圧死、焼死、爆死、轢死、縊死、壊死、煙死、横死、怪死、餓死、狂死、刑死、惨死、自死、焼死、情死、水死、衰死、即死、致死、墜死、溺死、凍死、毒死、爆死、斃死、変死、悶死、夭死、轢死、老死、転落死、激突死、ショック死、窒息死、失血死、安楽死、中毒死、傷害致死

 メッタ刺しにされた売春婦のスカートがまくりあげられ、下着が奪われ、局部がむきだしになっている。もう死んだ体なのに、モノクロ写真のせいで「魅力的」に見えないはずなのに、すげぇ興奮する。

 なぜか?

 それは、もう「見られる」ことを意識しなくなったから。わたしの視線を好きなだけ塗りつけることができるから。

 ほら、あれだ。グラビアのヌード写真に興奮する男の子といっしょ。裸の女の子は、カメラを向いていても「あなた」を見ているわけではない(←そして「あなた」はそれを知っている!)。絶対安全な位置から、すきなだけ「見る」ことができる悦び。しかもこれは死体だから、「見られる」ことなんて知ったこっちゃない。こっちを向いていてもカメラすら見ていないんだから。こうして、死体の女を二重に支配することができる。

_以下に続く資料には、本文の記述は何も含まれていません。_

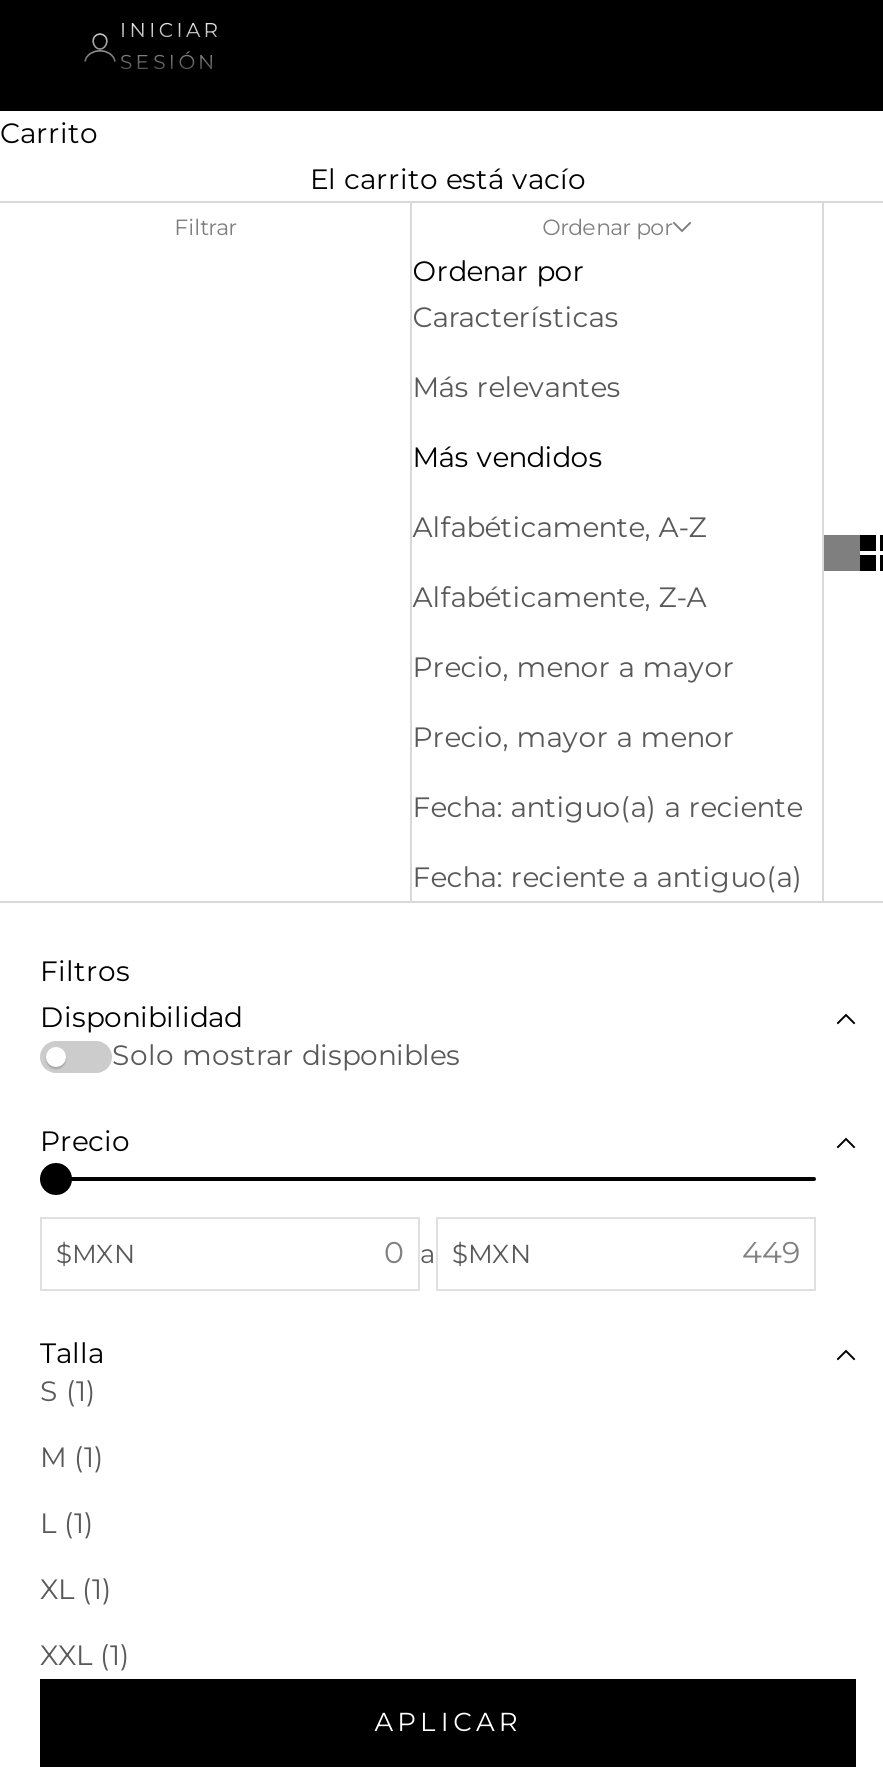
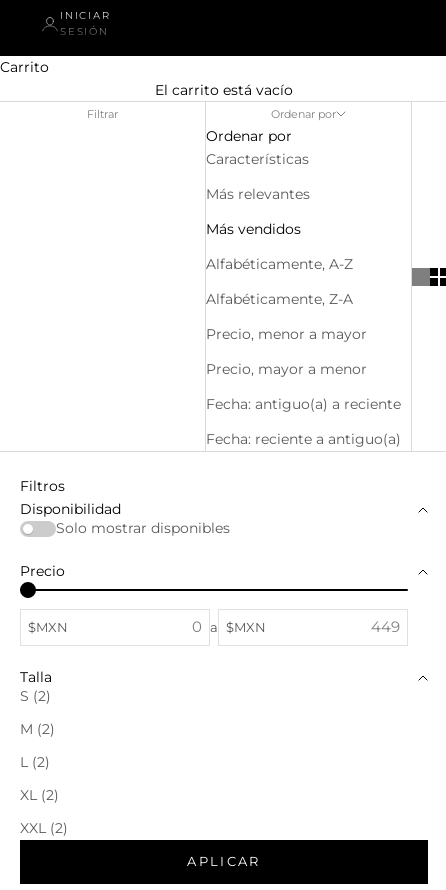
- S (1)
+ S (2)

- M (1)
+ M (2)

- L (1)
+ L (2)

- XL (1)
+ XL (2)

- XXL (1)
+ XXL (2)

 ここまでくると、2chの「死姦して人生狂ったけど質問ある?」[参照]元医者の告白がすごくよく理解できる。たとえばこうだ、

  > なんだろうな
  > 完全に起きる事の無い相手を犯す事に興奮するのかな?
  > それとも無抵抗の相手だからこそ興奮するのかな?
  > 完璧に相手の意思を無視してするセックスは最高だぞ

 わたしは、死姦のシュミは(たぶん)ないけれど、分かる。この人は、

  > 死体愛好家だった
  > 医者の見習いだった
  > ちょっと犯してみた
  > 監視カメラついてた
  > 警察来た
  > 人生オワタwwwwww

 そして「死姦したこと後悔したことある?」という質問に、

  > これははっきり言うけど無いよ。

  > 死体を犯すと自分が一段階成長して人としての高みに上ってる感覚があるんだよ
  > その犯した人を完全に乗り越えたって感じ?
  > とりあえず生きてる人間と同意のセックスをしてもあの感覚は絶対に無い

 あー、分かる、分かってしまう。彼と同じ「気持ち」になれる。ものすごく逆説的なんだけど、正気のリミッターが解除されるまで死体を眺めているうちに、おれは生きているぞー、としみじみ思えてくる。

 吐き気と征服欲の両方を味わえ。おお、嘔吐と勃起、死とセックス。タブーはいつも、自分の内側にある、そいつを打ち破れ。エロスの根源的なところを体感せよ、そいつはタブーの向こう側、「自分の死」と同じ場所にある。タブーって奴ぁ、「自分の死」から目をそらすためにも役立っているのだから。

 わたしの死亡率は100%であることを、あらためて思い知らされるんだ。